Work to be completed: Drop all images. Then write out each line below exactly as given.

Records from a data source:
•••••

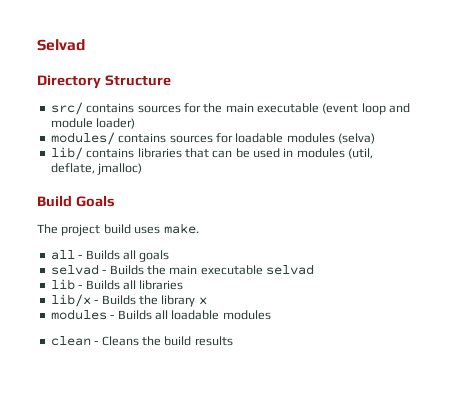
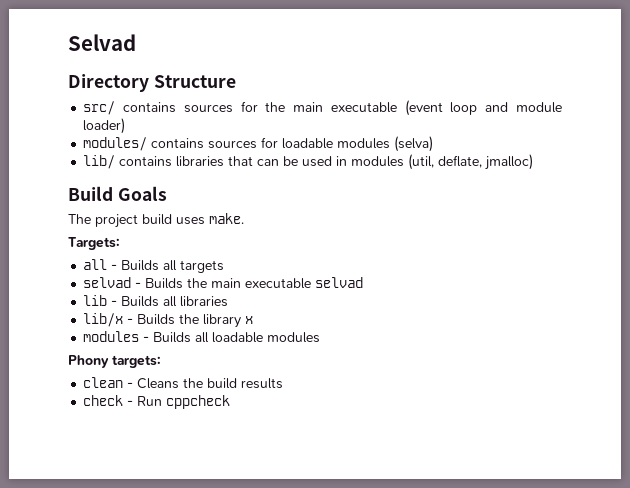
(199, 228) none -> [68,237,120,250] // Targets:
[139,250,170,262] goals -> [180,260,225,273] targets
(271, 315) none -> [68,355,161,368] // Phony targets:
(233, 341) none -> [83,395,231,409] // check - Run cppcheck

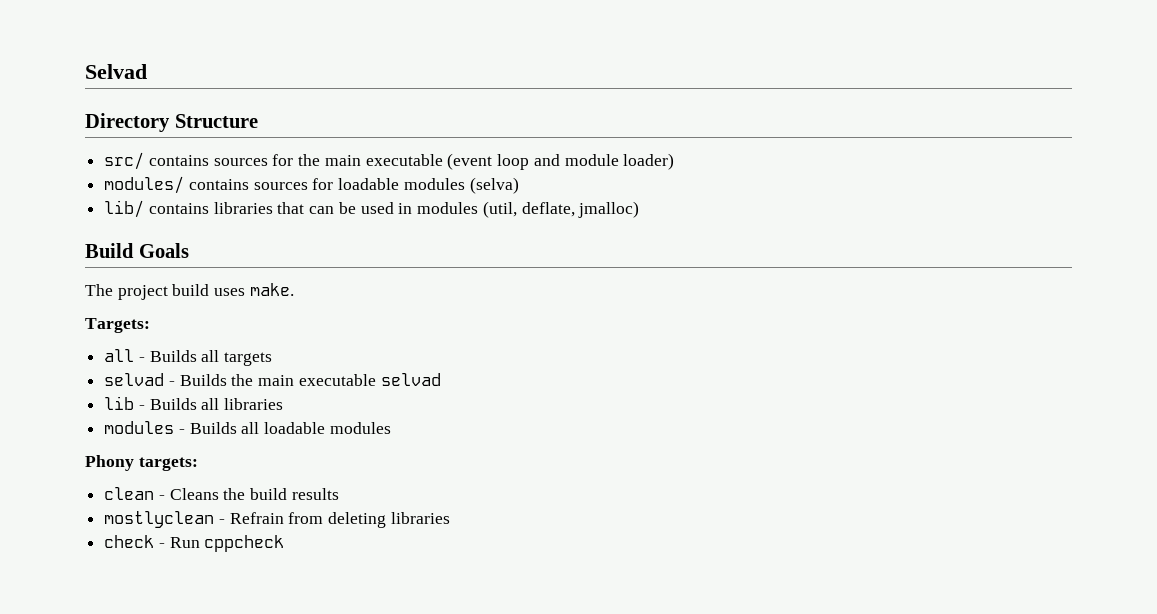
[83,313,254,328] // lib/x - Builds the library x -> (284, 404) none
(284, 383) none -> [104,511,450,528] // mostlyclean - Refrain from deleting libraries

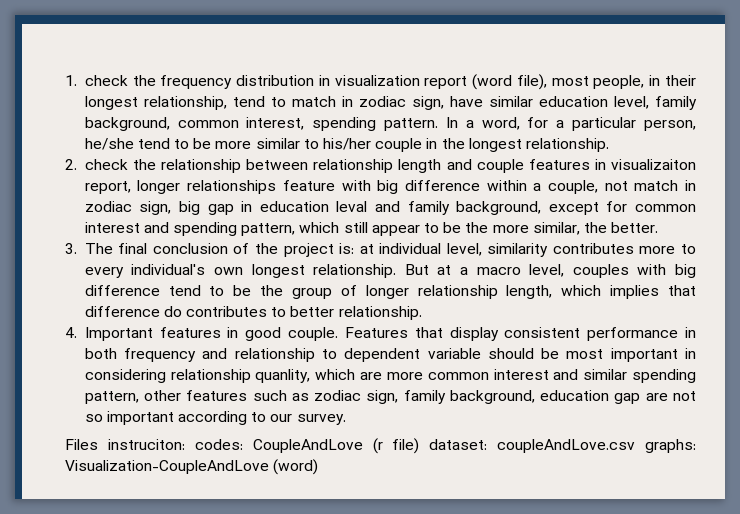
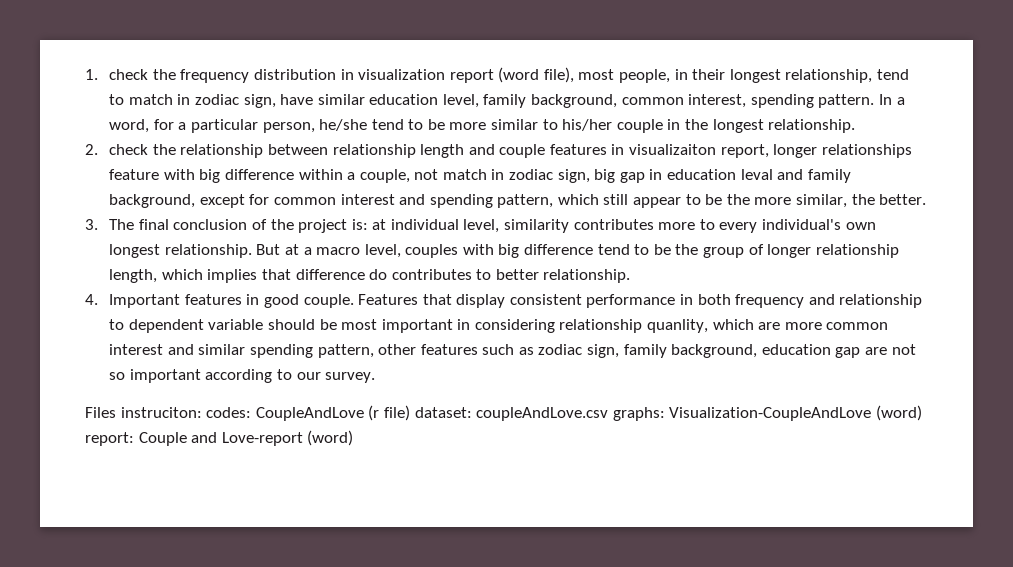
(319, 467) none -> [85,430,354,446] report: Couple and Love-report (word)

•••••

The answer:
(199, 228) none -> [68,237,120,250] // Targets:
[139,250,170,262] goals -> [180,260,225,273] targets
(271, 315) none -> [68,355,161,368] // Phony targets:
(233, 341) none -> [83,395,231,409] // check - Run cppcheck

[83,313,254,328] // lib/x - Builds the library x -> (284, 404) none
(284, 383) none -> [104,511,450,528] // mostlyclean - Refrain from deleting libraries

(319, 467) none -> [85,430,354,446] report: Couple and Love-report (word)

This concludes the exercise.